**Aim of the task:**
From the records below, extract only the lines running from the line with "font-size: 18px ->" to the line with "center -> none;", both lines included, reproducing them exactly.

**Supplied material:**
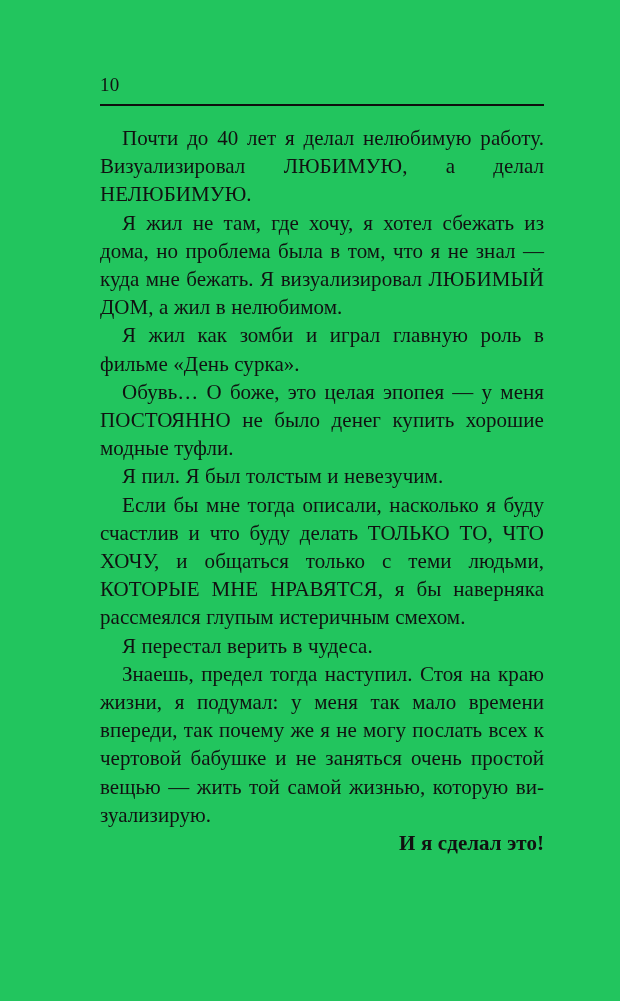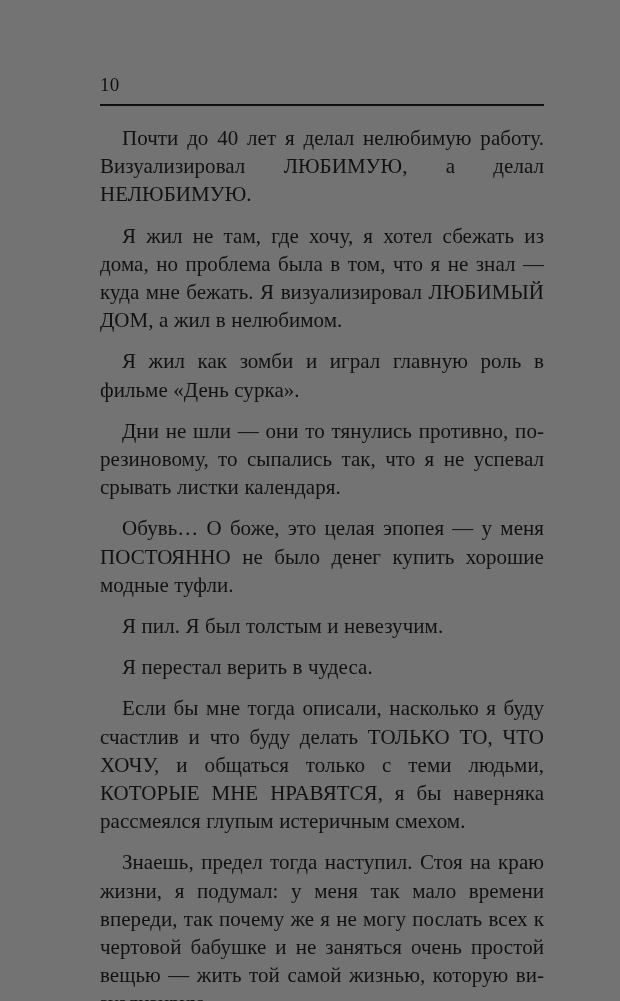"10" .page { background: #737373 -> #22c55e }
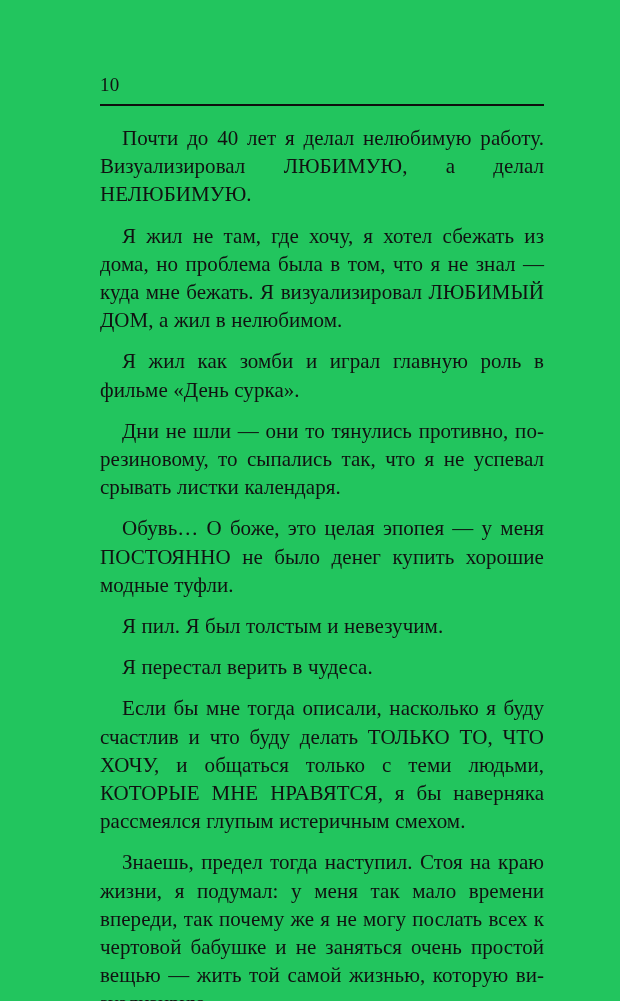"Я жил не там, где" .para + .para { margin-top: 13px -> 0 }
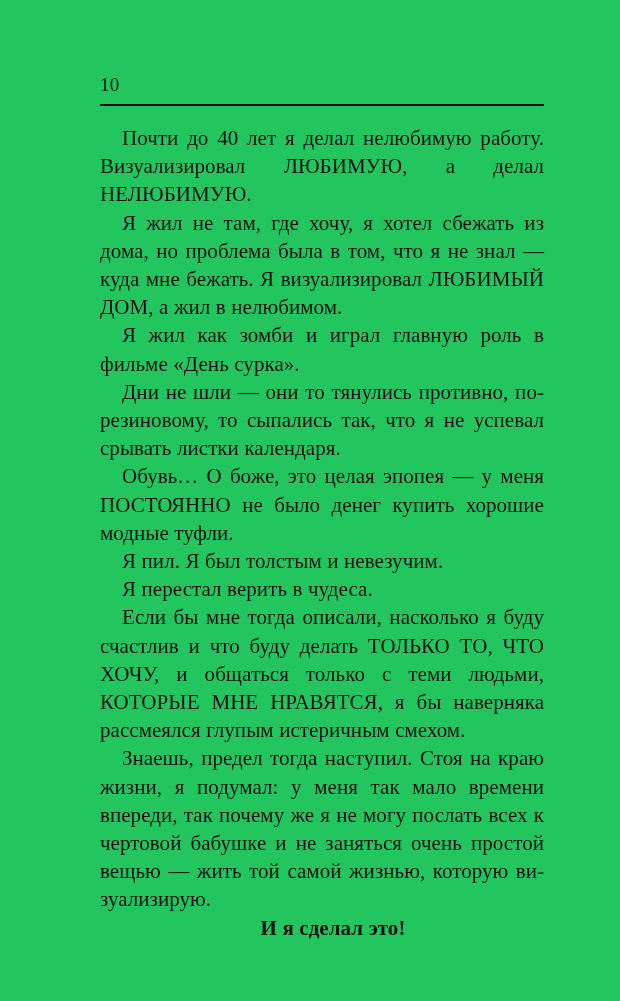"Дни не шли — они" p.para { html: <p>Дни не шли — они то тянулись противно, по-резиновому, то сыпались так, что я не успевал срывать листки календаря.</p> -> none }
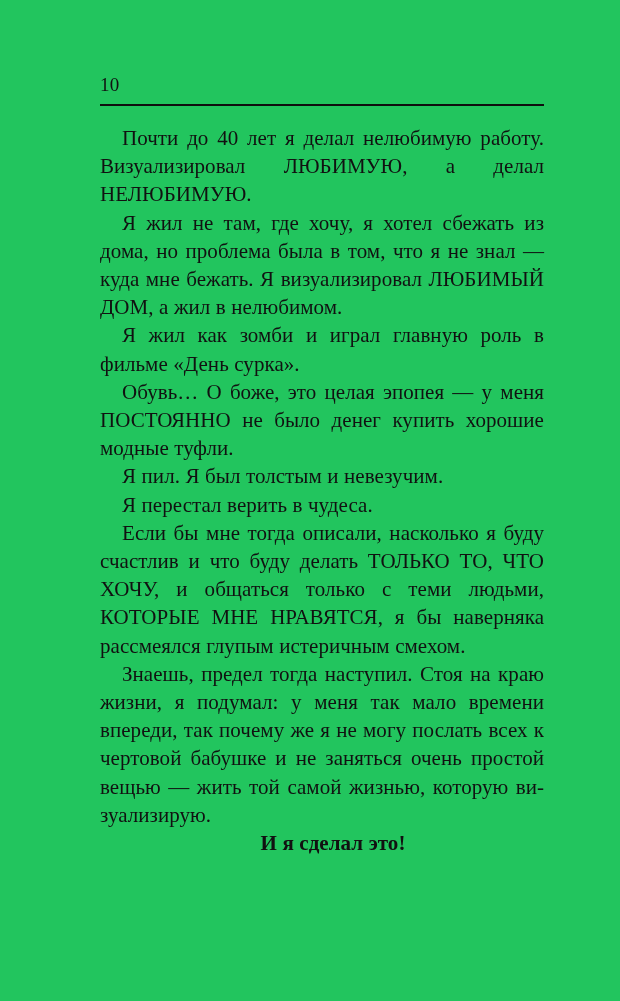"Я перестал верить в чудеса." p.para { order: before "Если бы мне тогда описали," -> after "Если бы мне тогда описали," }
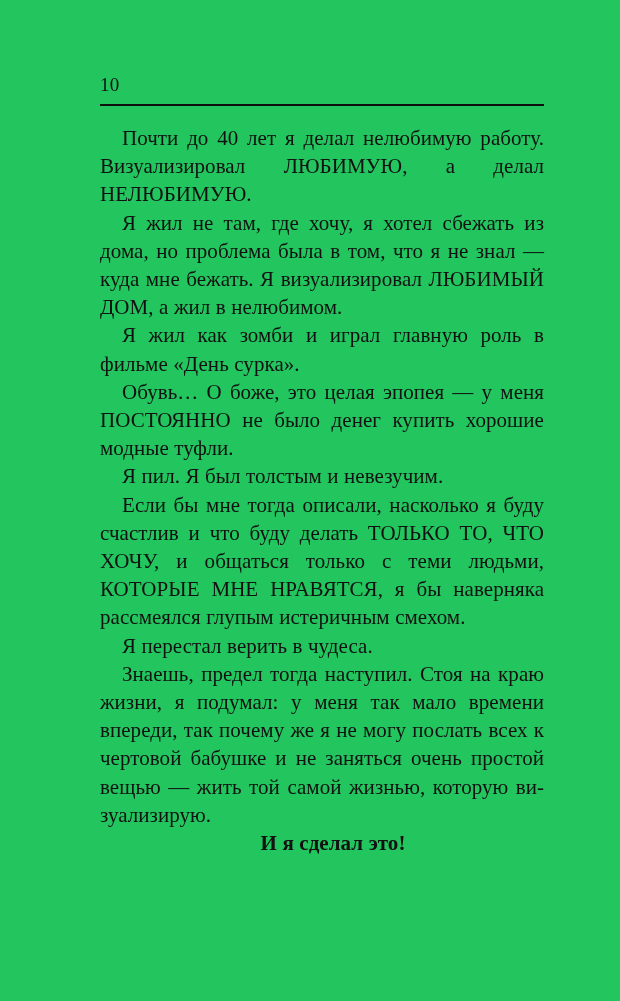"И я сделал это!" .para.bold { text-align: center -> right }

* * *

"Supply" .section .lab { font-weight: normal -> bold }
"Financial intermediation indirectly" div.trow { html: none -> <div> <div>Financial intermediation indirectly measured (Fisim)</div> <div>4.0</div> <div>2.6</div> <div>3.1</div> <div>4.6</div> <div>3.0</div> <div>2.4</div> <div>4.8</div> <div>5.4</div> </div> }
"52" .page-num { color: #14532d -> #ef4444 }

--

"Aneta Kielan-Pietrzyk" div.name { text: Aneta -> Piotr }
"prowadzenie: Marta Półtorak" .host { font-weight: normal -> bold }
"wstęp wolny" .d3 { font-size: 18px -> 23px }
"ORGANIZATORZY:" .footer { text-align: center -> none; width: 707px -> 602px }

**Written answer:**
"wstęp wolny" .d3 { font-size: 18px -> 23px }
"ORGANIZATORZY:" .footer { text-align: center -> none; width: 707px -> 602px }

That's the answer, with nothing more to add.